New batches of components from unique date code (DC) and production lots (LOT) were qualified up to 500 Gy with a HEH fluence of 1 x 10^12 cm^(-2) at the Paul-Scherrer-Institute (PSI), under a 200 MeV proton beam with a dose rate of 350 Gy/h. Depending on the component type, various test setups were configured, such as output voltage deviation, single event transients (SET), and single event latch-ups (SEL). Another test setup was dedicated to studying the impact of radiation on the input bias current of specific amplifiers. This test was designed to measure the increase of input bias current with a sensitivity of a few picoamperes.

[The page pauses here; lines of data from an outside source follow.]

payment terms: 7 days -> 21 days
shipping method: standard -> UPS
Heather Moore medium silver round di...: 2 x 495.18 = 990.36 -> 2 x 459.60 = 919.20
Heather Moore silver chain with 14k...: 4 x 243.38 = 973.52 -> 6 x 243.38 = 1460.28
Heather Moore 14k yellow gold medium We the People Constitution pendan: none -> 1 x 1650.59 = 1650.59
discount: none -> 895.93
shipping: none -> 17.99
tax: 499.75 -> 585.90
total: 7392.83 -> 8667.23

System-level tests were performed at the CERN High Energy Accelerator Mixed field (CHARM) facility, with a mixed field of secondary particles with wide energy spectra (up to 24 GeV), a HEH fluence of 1 x 10^12 cm^(-2), and a 1MeVn-eq fluence of 3.2 x 10^12 cm^(-2). The CHARM facility offers a more representative radiation environment to the LHC machine. With an average dose rate of 2 Gy/h, a system can be tested up to 500 Gy in less than two weeks. Three systems (Piezo, Pirani, power supply) successfully passed the irradiation test at the CHARM facility, with relative errors of less than 2% at 500 Gy with a HEH fluence of 1.8 x 10^12 cm^(-2) and a 1MeVn-eq fluence of 3.5 x 10^12 cm^(-2).

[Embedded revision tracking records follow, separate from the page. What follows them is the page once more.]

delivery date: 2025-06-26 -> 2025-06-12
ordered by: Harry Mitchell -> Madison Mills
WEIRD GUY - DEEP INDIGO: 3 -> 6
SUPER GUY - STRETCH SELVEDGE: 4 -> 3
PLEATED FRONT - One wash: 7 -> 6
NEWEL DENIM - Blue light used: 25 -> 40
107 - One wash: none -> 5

However, destructive SELs were encountered with some samples of the fourth system (Penning) due to increased Single Event Effect (SEE) sensitivity of an operational amplifier. Even the Penning samples that survived the irradiation test exhibited very noisy measurements due to high photocurrent signals. A new operational amplifier was procured and qualified at PSI and at CHARM, then integrated into the design of the Penning system. Another CHARM system-level test was conducted, and the performance of the electronics was improved, with relative errors of less than 2.5% at 500 Gy with a HEH fluence of 1.9 x 10^12 cm^(-2) and a 1MeVn-eq fluence of 3.1 x 10^12 cm^(-2), while exhibiting reduced sensitivity to photocurrents. An estimation of the annual failure rate of every system was calculated. Lastly, quality assurance methods were applied for each electronic board produced, to track information on radiation-sensitive semiconductor components (DC and LOT) and their installed location in the LHC machine.